I collected baseball cards. I was a tom boy. I climbed trees, caught frogs, and flipped baseball cards in the schoolyard. I remember looking at my baseball cards in my room. Mike Schmidt was my favorite as a kid. When I looked at his card, I never imagined I meet him. When I did meet him, I cried like a baby. It was my hero and it overwhelmed me. I looked at my cards so often that I accidently memorized who was on what team. When we flipped cards, this gave me a slight advantage . My favorite year card was and still is the 1981 cards, especially Topps.
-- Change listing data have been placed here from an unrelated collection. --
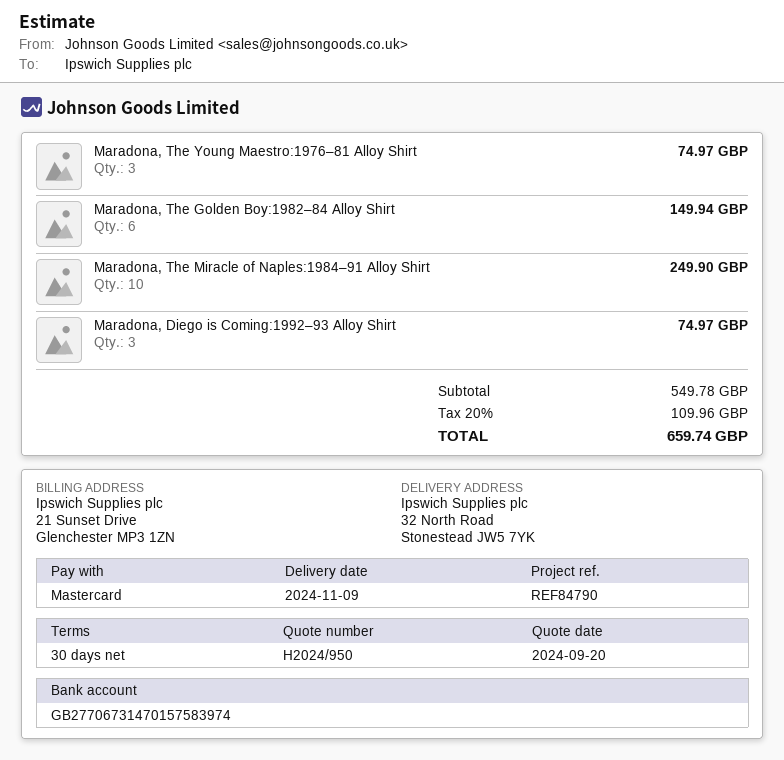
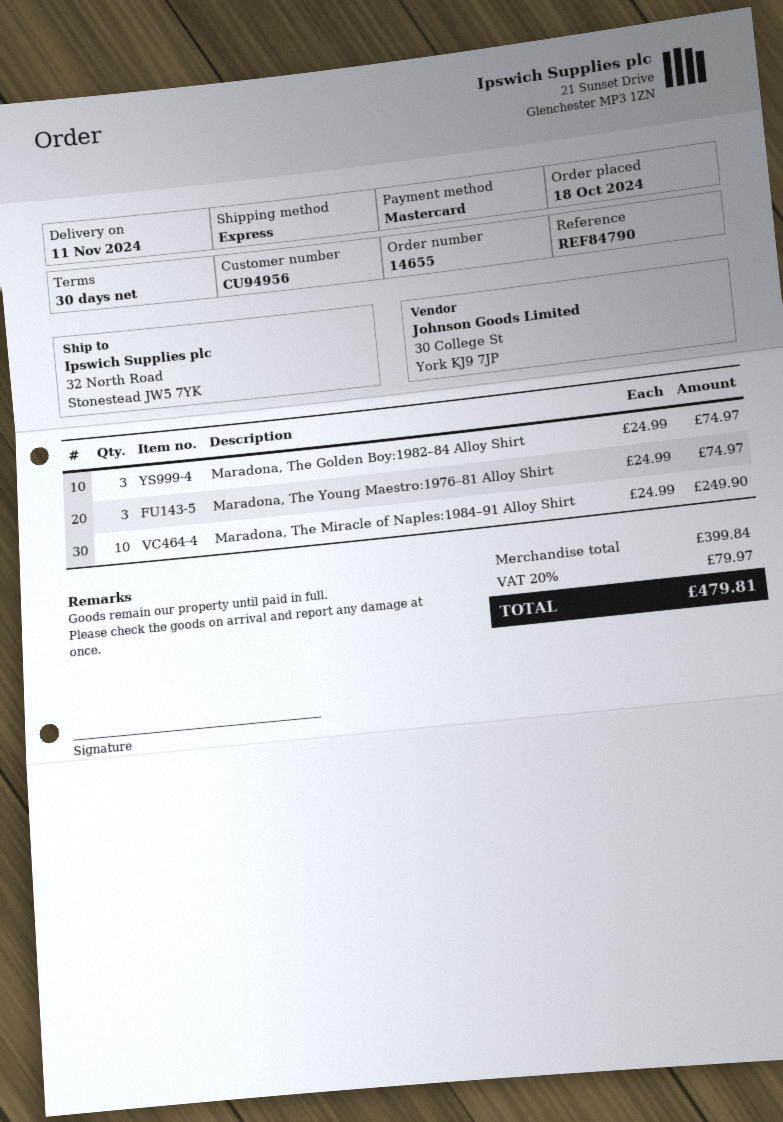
delivery date: 2024-11-09 -> 2024-11-11
Maradona, The Golden Boy:1982–84 Alloy Shirt: 6 for 149.94 -> 3 for 74.97
Maradona, Diego is Coming:1992–93 Alloy Shirt: 3 for 74.97 -> none
subtotal: 549.78 -> 399.84
tax: 20% = 109.96 -> 20% = 79.97
total: 659.74 -> 479.81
When I was diagnosed with Multiple Sclerosis in 1988, I was experiencing such loss of my abilities and personhood I fell back on my old friend…baseball and baseball cards. I was just trying to survive and find familiarity and I did this with baseball. My love and reasons were often misunderstood. Nowadays I know more about baseball and the history of the game than most men. I often know players when I see them and have met all living Baseball Hall of Famers except for about 10.
Please realize when I was diagnosed with MS in 1988, my life changed. I decided at that point that my life would be different than it had been. It needed to be different. I enjoy meeting different players and having different experiences. I needed to live the best I could. So my best advice is find your passion and do not let MS or whatever stop you. This is what I did.